◆ EXERCISE OBJECTIVE
Write out the following listing's lines from the one with "-188,7 +188,7 @@" to the one with "-100,7 +100,7 @@", exactly, with both included and no others.

◆ THE RECORDS
# # # # #
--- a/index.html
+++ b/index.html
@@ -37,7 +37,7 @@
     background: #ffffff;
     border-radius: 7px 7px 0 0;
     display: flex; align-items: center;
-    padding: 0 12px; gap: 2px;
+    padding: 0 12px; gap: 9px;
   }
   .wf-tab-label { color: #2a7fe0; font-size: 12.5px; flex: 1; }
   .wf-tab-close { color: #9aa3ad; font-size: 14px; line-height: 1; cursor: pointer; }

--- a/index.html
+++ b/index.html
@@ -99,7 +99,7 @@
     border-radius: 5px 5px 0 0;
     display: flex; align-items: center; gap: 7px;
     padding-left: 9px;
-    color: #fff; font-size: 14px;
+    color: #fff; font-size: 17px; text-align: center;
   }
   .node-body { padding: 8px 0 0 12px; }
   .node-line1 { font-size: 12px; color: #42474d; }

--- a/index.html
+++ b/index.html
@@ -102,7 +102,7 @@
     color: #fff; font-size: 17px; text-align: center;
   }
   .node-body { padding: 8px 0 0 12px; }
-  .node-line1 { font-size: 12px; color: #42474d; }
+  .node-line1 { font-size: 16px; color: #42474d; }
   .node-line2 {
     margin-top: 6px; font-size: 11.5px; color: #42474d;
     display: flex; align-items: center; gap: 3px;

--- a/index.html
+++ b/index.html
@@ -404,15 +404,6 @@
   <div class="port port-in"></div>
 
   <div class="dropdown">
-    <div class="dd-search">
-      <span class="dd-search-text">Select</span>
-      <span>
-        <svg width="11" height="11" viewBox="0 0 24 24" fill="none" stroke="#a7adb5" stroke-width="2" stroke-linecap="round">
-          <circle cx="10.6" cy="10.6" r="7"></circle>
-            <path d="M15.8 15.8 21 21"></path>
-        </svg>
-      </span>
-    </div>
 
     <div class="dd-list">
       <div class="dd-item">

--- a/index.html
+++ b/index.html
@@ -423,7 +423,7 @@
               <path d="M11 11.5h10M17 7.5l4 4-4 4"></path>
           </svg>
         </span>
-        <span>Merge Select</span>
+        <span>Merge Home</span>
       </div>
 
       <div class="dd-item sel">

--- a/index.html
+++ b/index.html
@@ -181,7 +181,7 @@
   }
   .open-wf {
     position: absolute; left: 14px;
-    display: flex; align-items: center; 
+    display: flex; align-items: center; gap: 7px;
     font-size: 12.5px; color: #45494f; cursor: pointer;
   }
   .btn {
# # # # #
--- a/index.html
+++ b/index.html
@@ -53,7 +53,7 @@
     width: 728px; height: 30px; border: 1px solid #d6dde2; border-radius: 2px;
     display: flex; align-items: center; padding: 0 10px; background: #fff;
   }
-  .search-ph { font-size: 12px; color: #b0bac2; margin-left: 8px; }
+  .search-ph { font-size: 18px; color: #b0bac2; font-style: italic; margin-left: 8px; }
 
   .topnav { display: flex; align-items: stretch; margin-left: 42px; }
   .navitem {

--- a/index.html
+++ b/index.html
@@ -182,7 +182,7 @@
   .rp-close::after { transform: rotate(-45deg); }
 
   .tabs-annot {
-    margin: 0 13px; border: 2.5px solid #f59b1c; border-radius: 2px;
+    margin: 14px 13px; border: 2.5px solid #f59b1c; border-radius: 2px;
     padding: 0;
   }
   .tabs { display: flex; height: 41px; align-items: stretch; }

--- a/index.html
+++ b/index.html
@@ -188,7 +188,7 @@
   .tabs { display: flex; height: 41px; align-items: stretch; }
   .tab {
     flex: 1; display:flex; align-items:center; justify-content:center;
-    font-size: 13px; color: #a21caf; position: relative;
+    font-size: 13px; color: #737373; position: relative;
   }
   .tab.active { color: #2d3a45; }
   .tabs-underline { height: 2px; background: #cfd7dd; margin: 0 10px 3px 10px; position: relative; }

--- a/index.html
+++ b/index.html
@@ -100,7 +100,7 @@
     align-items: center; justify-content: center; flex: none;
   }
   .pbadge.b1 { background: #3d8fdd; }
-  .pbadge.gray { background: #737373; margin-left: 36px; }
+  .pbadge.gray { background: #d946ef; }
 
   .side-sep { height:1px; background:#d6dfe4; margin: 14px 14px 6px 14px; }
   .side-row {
# # # # #
◆ RESULT
@@ -188,7 +188,7 @@
   .tabs { display: flex; height: 41px; align-items: stretch; }
   .tab {
     flex: 1; display:flex; align-items:center; justify-content:center;
-    font-size: 13px; color: #a21caf; position: relative;
+    font-size: 13px; color: #737373; position: relative;
   }
   .tab.active { color: #2d3a45; }
   .tabs-underline { height: 2px; background: #cfd7dd; margin: 0 10px 3px 10px; position: relative; }

--- a/index.html
+++ b/index.html
@@ -100,7 +100,7 @@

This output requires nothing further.